Frix, Transportation Committee Comment on Top Ten Bridge Status
OKLAHOMA CITY – State Rep. Avery Frix, R-Muskogee, chair of the House Transportation Committee, and other Republican members of the committee today issued a joint statement on the announcement by Gov. Kevin Stitt that the state is now ranked ninth in the nation for the status of highway bridge conditions, according to the latest data from the Federal Highway Administration. This includes interstates, U.S. highways and state highways that are ODOT’s responsibility.
“Since Republicans took the majority in the Legislature more than a decade ago, we have made transportation a priority,” Frix said. “We’ve worked diligently each year to fully fund our Oklahoma Department of Transportation’s eight-year plan and our County Infrastructure for Roads and Bridges plan to maintain state and rural roadways and to repair or replace hundreds of structurally deficient or obsolete bridges throughout the state. Today’s news that we have achieved top ten status for the condition of our ODOT-maintained highway bridges is a fantastic endorsement of our commitment.
“Safe and well-maintained infrastructure is the economic lifeline of our state, as it helps us move our families and our products safely and efficiently. It’s another reason to claim Oklahoma as a hub for families and major businesses. Again, this year we made transportation a priority in our state budget, and we will continue that effort so that someday we will be No. 1 in both roads and bridges in America.”

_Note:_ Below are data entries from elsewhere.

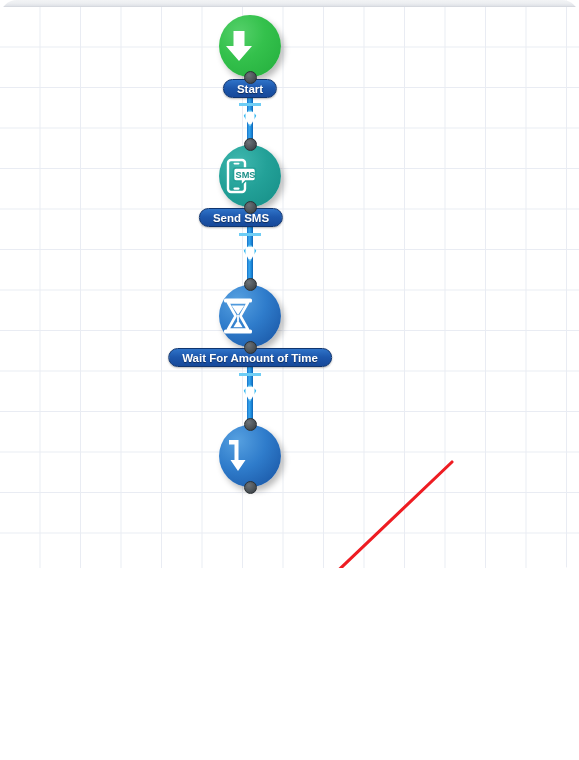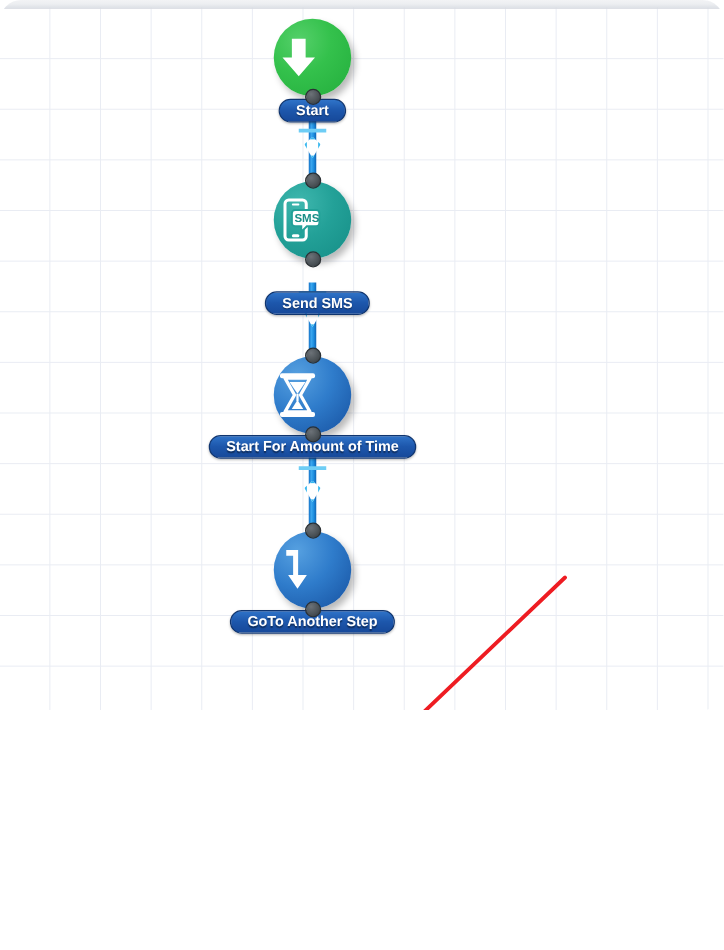--- a/index.html
+++ b/index.html
@@ -208,7 +208,7 @@
     <div class="knob top"></div>
     <div class="knob bot"></div>
   </div>
-  <div class="pill" style="left:254px; top:208px;margin-top:25px;">Send SMS</div>
+  <div class="pill" style="left:241px; top:208px;">Send SMS</div>
 
   <div class="node" style="left:250px; top:316px;">
     <div class="node-circle circle-blue">

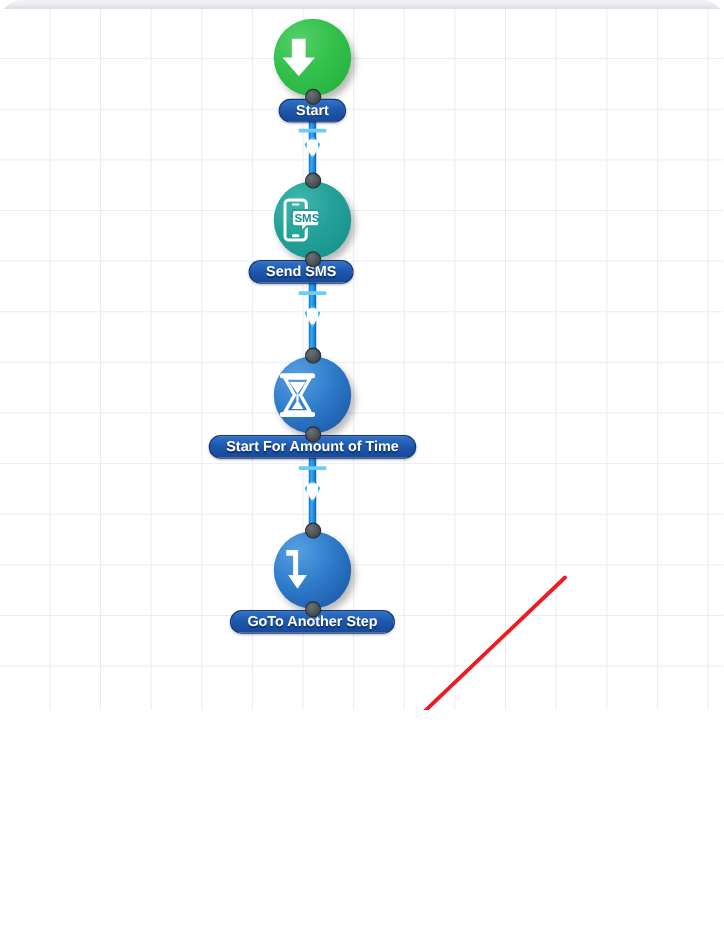--- a/index.html
+++ b/index.html
@@ -226,7 +226,7 @@
     <div class="knob top"></div>
     <div class="knob bot"></div>
   </div>
-  <div class="pill" style="left:250px; top:348px;">Start For Amount of Time</div>
+  <div class="pill" style="left:250px; top:348px;">Wait For Amount of Time</div>
 
   <div class="node" style="left:250px; top:456px;">
     <div class="node-circle circle-blue">

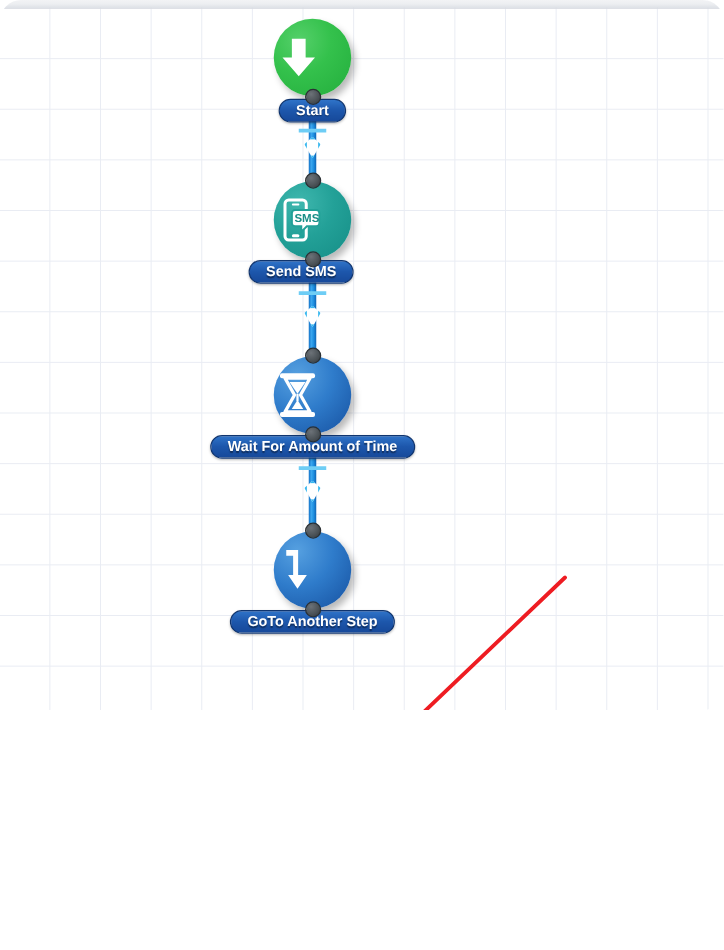--- a/index.html
+++ b/index.html
@@ -239,7 +239,6 @@
     <div class="knob top"></div>
     <div class="knob bot"></div>
   </div>
-  <div class="pill" style="left:250px; top:488px;">GoTo Another Step</div>
 
   <div class="node" style="left:250px; top:616px;">
     <div class="node-circle circle-blue">

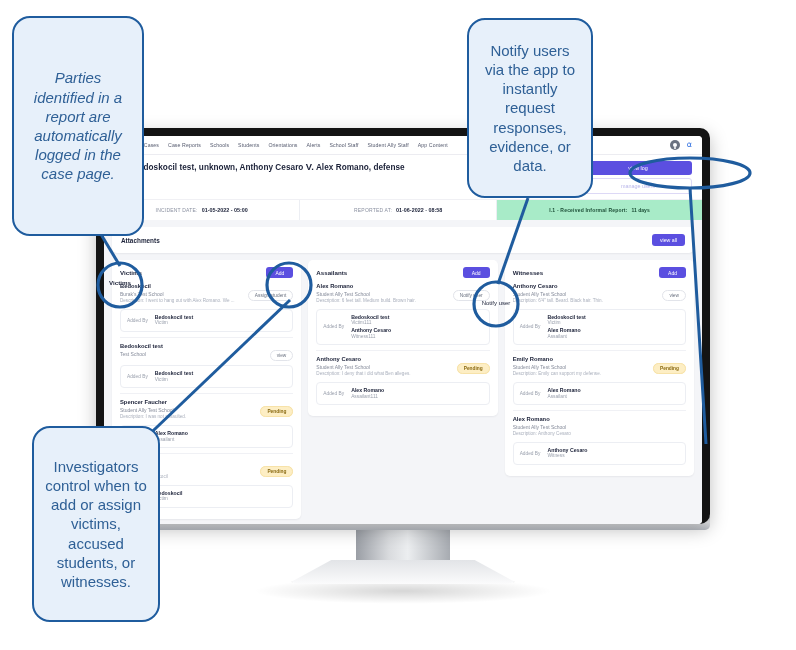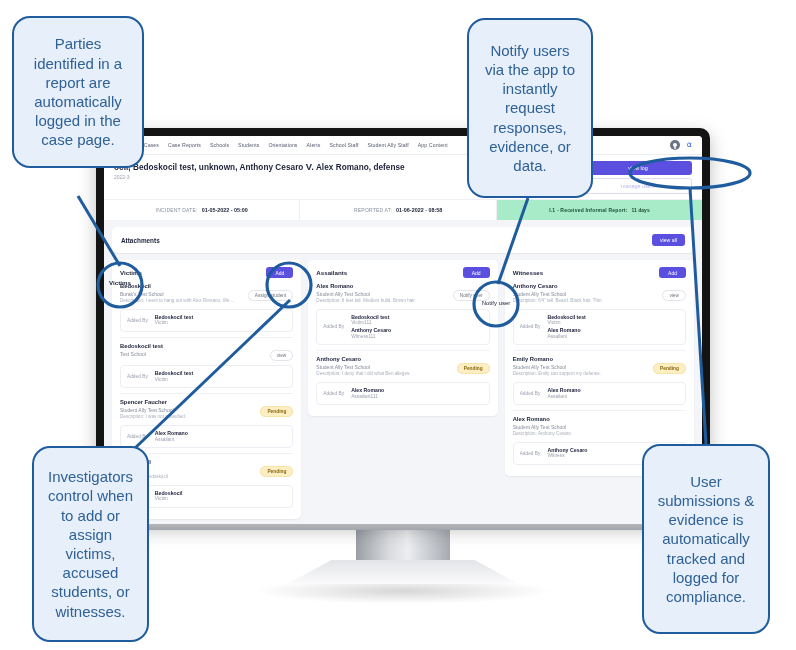--- a/index.html
+++ b/index.html
@@ -136,7 +136,7 @@
     display:flex; align-items:center; justify-content:center; padding:8px 10px;
     box-sizing:border-box; font-size:15px; line-height:1.28; font-weight:400;
   }
-  .c-tl{ left:12px; top:16px; width:132px; height:152px; }
+  .c-tl{ left:12px; top:16px; width:132px; height:220px;font-style:italic; }
   .c-tm{ left:467px; top:18px; width:126px; height:180px; }
   .c-bl{ left:32px; top:446px; width:117px; height:196px; }
   .c-br{ left:642px; top:444px; width:128px; height:190px; }

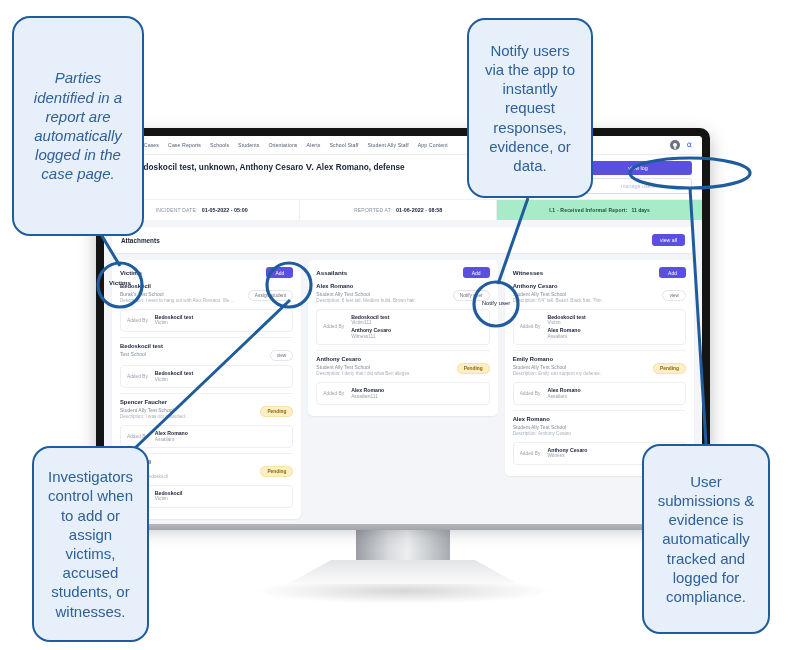--- a/index.html
+++ b/index.html
@@ -138,7 +138,7 @@
   }
   .c-tl{ left:12px; top:16px; width:132px; height:220px;font-style:italic; }
   .c-tm{ left:467px; top:18px; width:126px; height:180px; }
-  .c-bl{ left:32px; top:446px; width:117px; height:196px; }
+  .c-bl{ left:32px; top:426px; width:128px; height:196px; }
   .c-br{ left:642px; top:444px; width:128px; height:190px; }
 </style>
 </head>

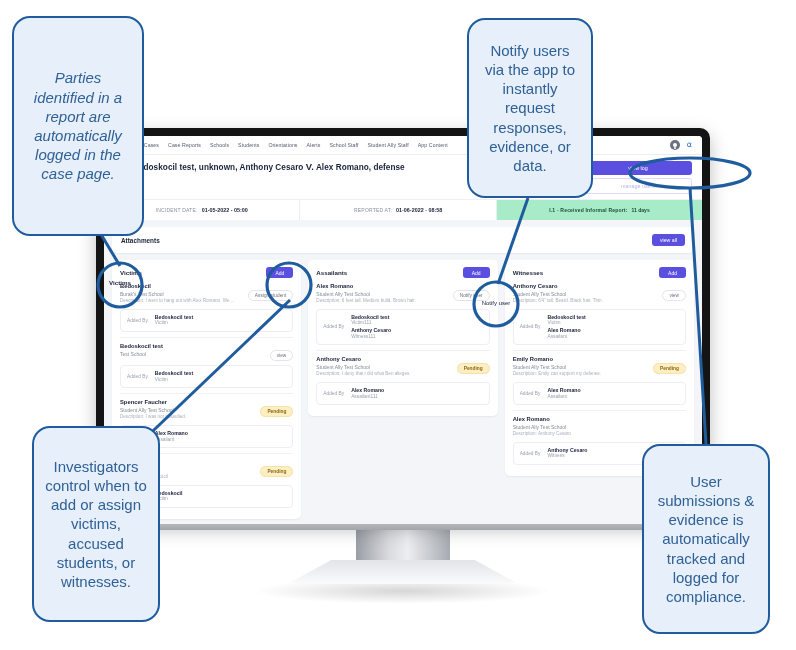--- a/index.html
+++ b/index.html
@@ -436,9 +436,6 @@
   <div class="callout c-bl">
     <span>Investigators control when to add or assign victims, accused students, or witnesses.</span>
   </div>
-  <div class="callout c-br">
-    <span>User submissions &amp; evidence is automatically tracked and logged for compliance.</span>
-  </div>
 
   <div style="position:absolute;left:98px;top:279px;width:44px;text-align:center;font-size:6.2px;font-weight:700;color:#1b2138;">Victims</div>
   <div style="position:absolute;left:466px;top:300px;width:60px;text-align:center;font-size:6px;color:#1b2138;">Notify user</div>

In addition to Chairman Frix, Republican members of the House Transportation Committee include Vice Chair Rep. Ronny Johns, R-Ada, and members Reps. Dean Davis, R-Broken Arrow; Jim Grego, R-Wilburton; Tommy Hardin, R-Madill; Kenton Patzkowsky, R-Balko; Logan Phillips, R-Mounds; Marilyn Stark, R-Bethany; and Kevin West, R-Moore. Republican members of the House Appropriations & Budget Subcommittee on Transportation include Chair Todd Russ, R-Cordell; Vice Chair Nicole Miller, R-Edmond; Denise Crosswhite Hader, R-Piedmont; Dell Kerbs, R-Shawnee; Lundy Kiger, R-Poteau; Ryan Martinez, R-Edmond; and Lonnie Sims, R-Jenks.